J: Did you guys know what you were getting into when it first started? How did they contact you, and then what went on from there?

AS: We had no idea what we were getting into when it started. It was shocking. I was actually, at that point, flying back and forth to New York, trying to develop a children's television series. I actually remember having lunch with Tory, because we were both working on The Matrix.

TB: Yeah, he left The Matrix for a couple of weeks to go do the pilot for Midbusters. So he went off to do the pilot, and then he came back, and we were all just kind of waiting around to see if the show was going to get picked up.

AS: But we were having this lunch, and I was like, yeah, this children's television series, this is the one that we've got lots of power behind, some guys from NBC. It's going to be really great. This is the one I think is really going to take off, and Tory's like, yeah, dude, this Midbuster thing sounds amazing. That's the one you should go for. And I'm like, yeah, that's never going to happen.

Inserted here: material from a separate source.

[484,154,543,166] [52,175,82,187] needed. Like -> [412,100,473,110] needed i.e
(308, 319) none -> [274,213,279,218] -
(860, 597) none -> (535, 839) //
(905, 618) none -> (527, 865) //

S: Whose idea was that originally?

AS: It was originally Peter Rees. He was a producer for Beyond 2000. I don't know if you remember the magazine style show for about 10 years. He actually interviewed Jamie and peripherally I as part of a segment they did on Robot Wars back in 1994. Jamie had designed and I did the remote control system for a robot called Blendo that was just absolutely devastating. It had become quite famous.

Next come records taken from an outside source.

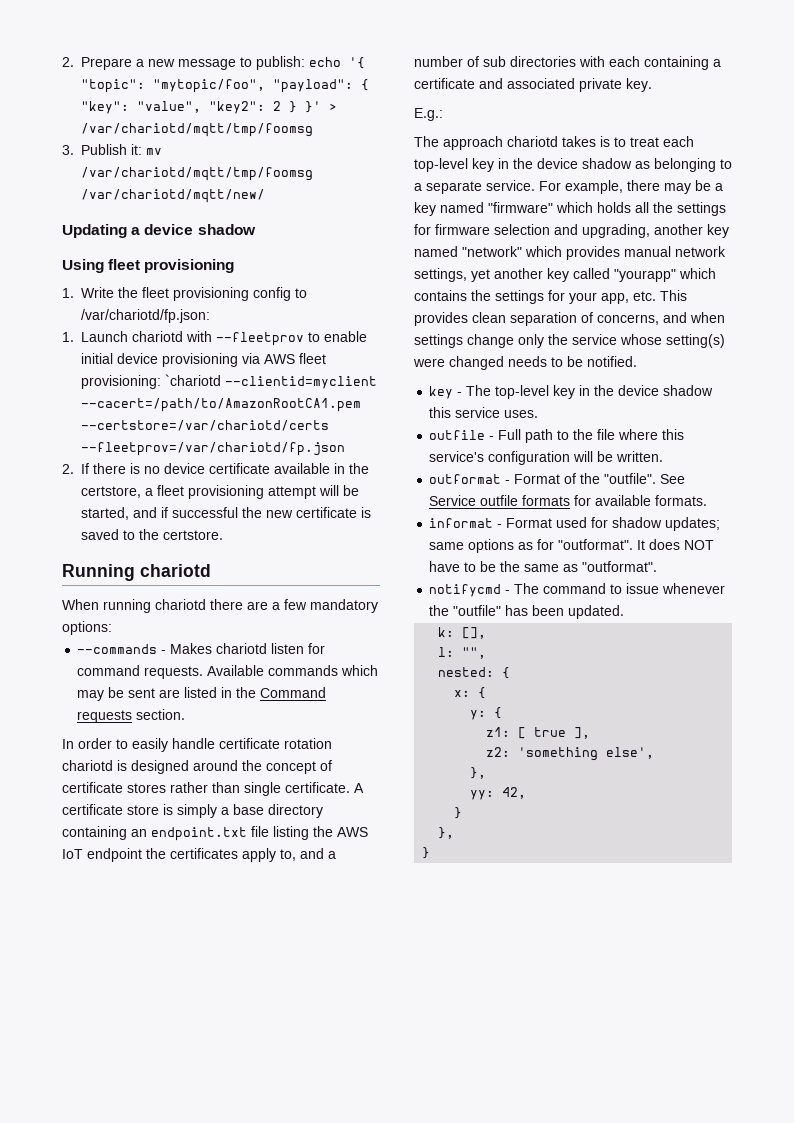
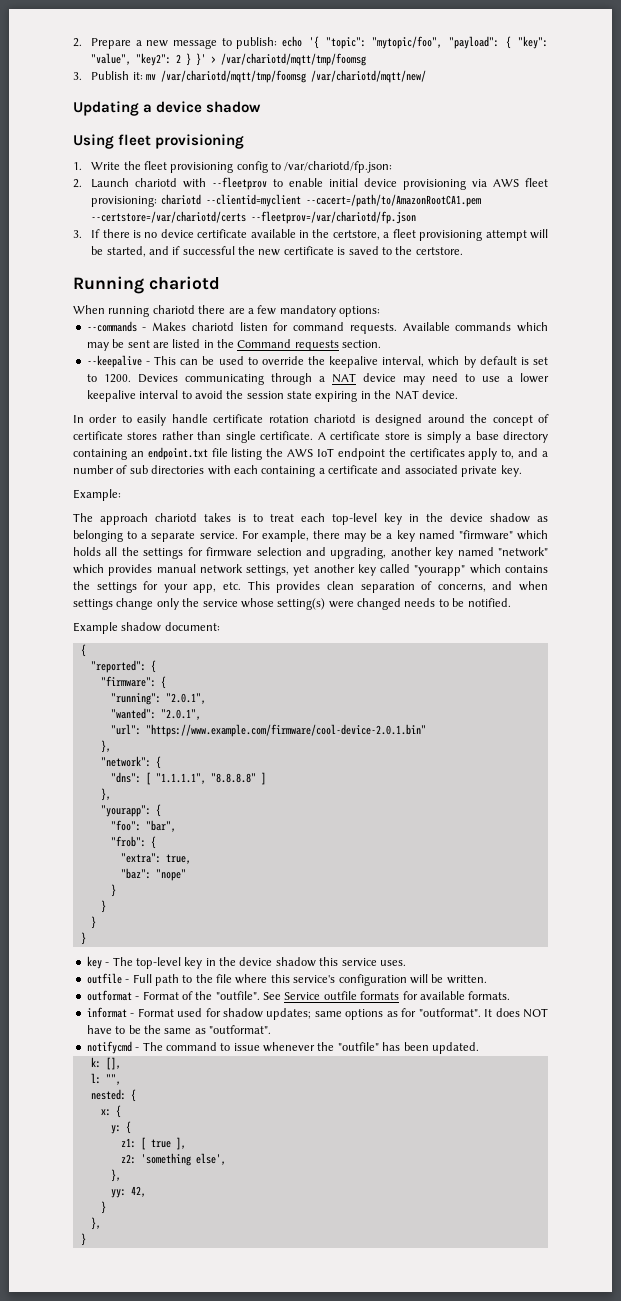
[62,332,74,342] 1. -> [73,179,82,188] 2.
[165,374,221,386] `chariotd -> [160,194,201,205] chariotd
[62,464,74,474] 2. -> [73,230,82,238] 3.
(186, 714) none -> [86,355,548,368] [86,373,549,385] [86,390,458,402] // --keepalive - This can be used to override the keepalive interval, which by default is set to 1200. Devices communicating through a NAT device may need to use a lower keepalive interval to avoid the session state expiring in the NAT device.
[414,108,443,121] E.g.: -> [73,489,121,501] Example:
(637, 361) none -> [73,622,220,634] [80,644,86,657] [90,660,156,673] [100,676,166,689] [110,693,206,705] [110,708,201,720] [110,724,426,737] [100,740,111,753] [100,756,161,769] [110,772,266,785] [100,788,111,801] [100,804,161,817] [110,820,176,832] [110,836,156,849] [120,853,191,864] [120,868,186,881] [110,884,116,897] [100,900,106,913] [90,916,96,929] [80,932,86,945] // Example shadow document: // { // "reported": { // "firmware": { // "running": "2.0.1", // "wanted": "2.0.1", // "url": "https://www.example.com/firmware/cool-device-2.0.1.bin" // }, // "network": { // "dns": [ "1.1.1.1", "8.8.8.8" ] // }, // "yourapp": { // "foo": "bar", // "frob": { // "extra": true, // "baz": "nope" // } // } // } // }

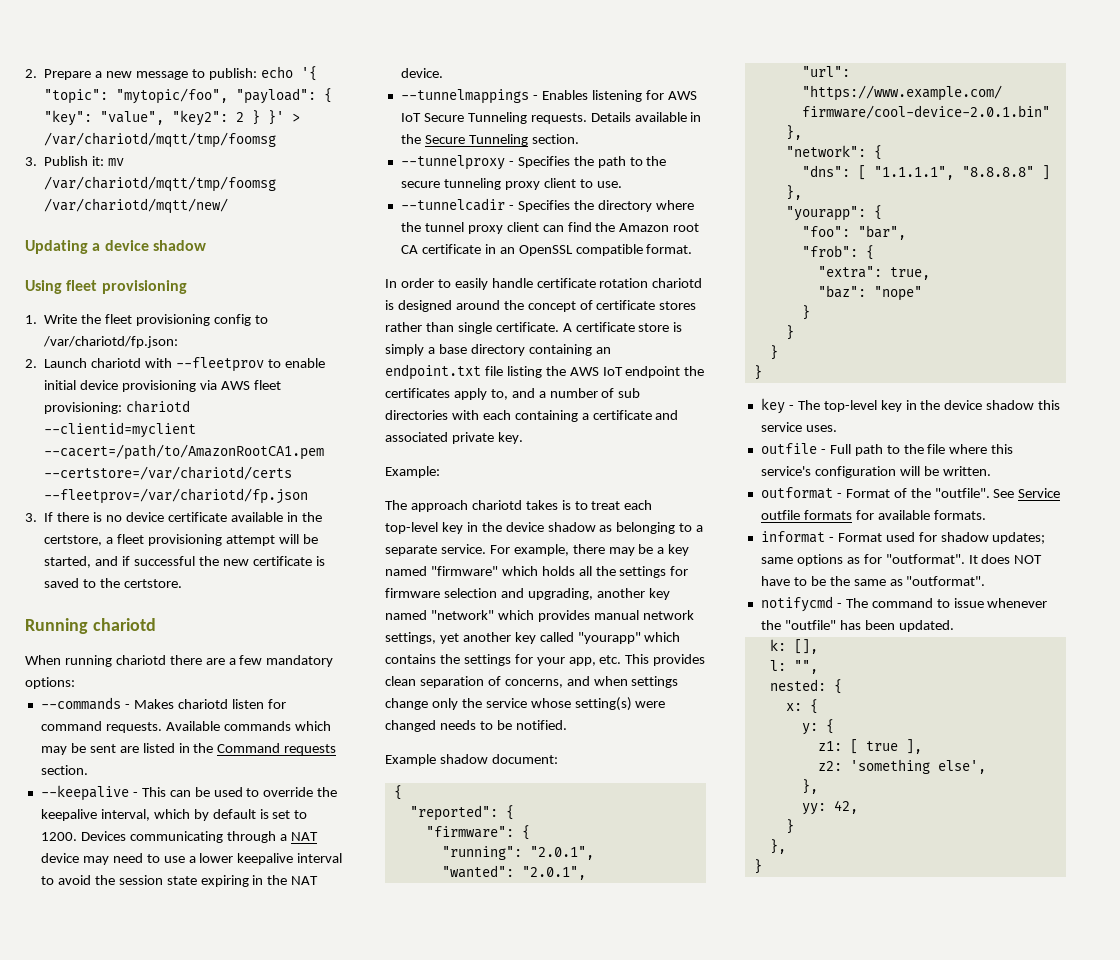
(458, 394) none -> [400,89,697,104] [400,112,702,124] [400,134,579,146] [400,155,667,170] [400,178,622,190] [400,198,694,212] [400,222,700,234] [400,244,693,256] // --tunnelmappings - Enables listening for AWS IoT Secure Tunneling requests. Details available in the Secure Tunneling section. // --tunnelproxy - Specifies the path to the secure tunneling proxy client to use. // --tunnelcadir - Specifies the directory where the tunnel proxy client can find the Amazon root CA certificate in an OpenSSL compatible format.

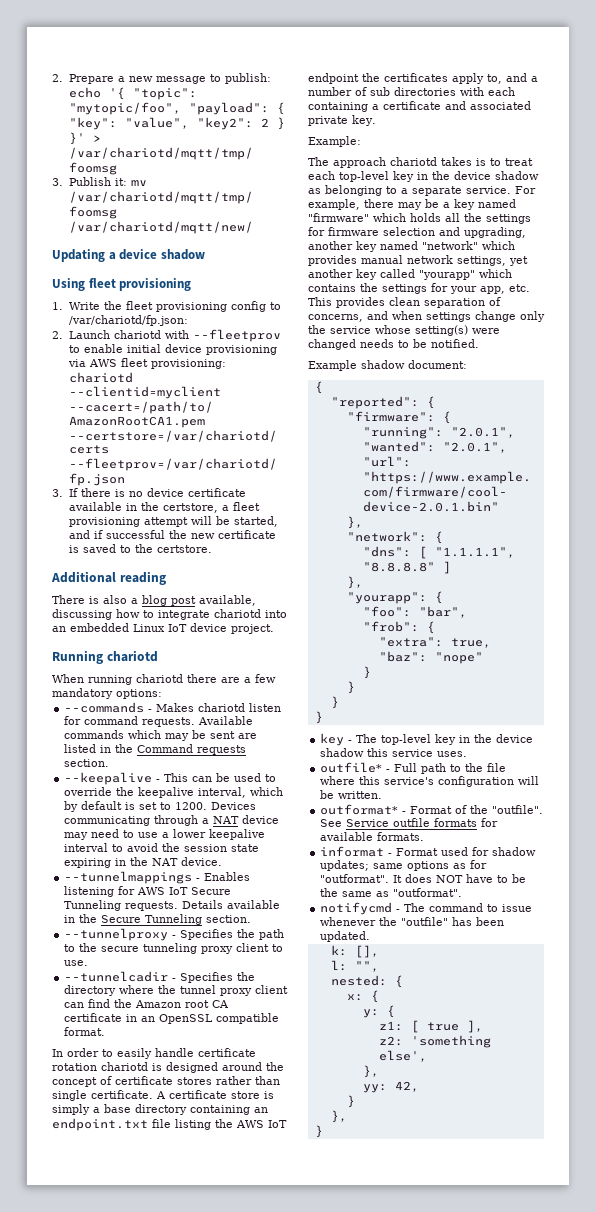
(182, 583) none -> [51,571,166,585] [52,595,256,606] [52,609,287,620] [52,623,274,634] // Additional reading // There is also a blog post available, discussing how to integrate chariotd into an embedded Linux IoT device project.
[760,443,817,454] outfile -> [320,762,383,773] outfile*
[760,487,833,499] outformat -> [320,804,399,815] outformat*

J: Oh, God, I'm such a geek I remember that.

TB: I was actually at one of the fights where they disqualified Blendo because it was too dangerous. We were sitting like two rows back and a piece of the other robot came flying at the plex and it cracked it.

E: Did it?

TB: I was like sitting right in front of the glass where it hit, and they were like, okay, it's too dangerous.

AS: So Peter, as a good producer, never throws away a phone number. And in 2002, in spring of 2002, he contacted Jamie and said, would you be interested in hosting this show? And Jamie contacted me and said these guys want to see a demo reel. And I was like, well, I can come in next week and do it. And he said, no, no, no, they want to see it like Friday and they're in Australia, so we need to do it right now. So I went in with my Sony DV cam and Jamie's assistant Chris filmed a second camera. We shot two hours of footage. I cut it into a 14 minute demo reel, which is just you'll see it today. Jamie and I talking.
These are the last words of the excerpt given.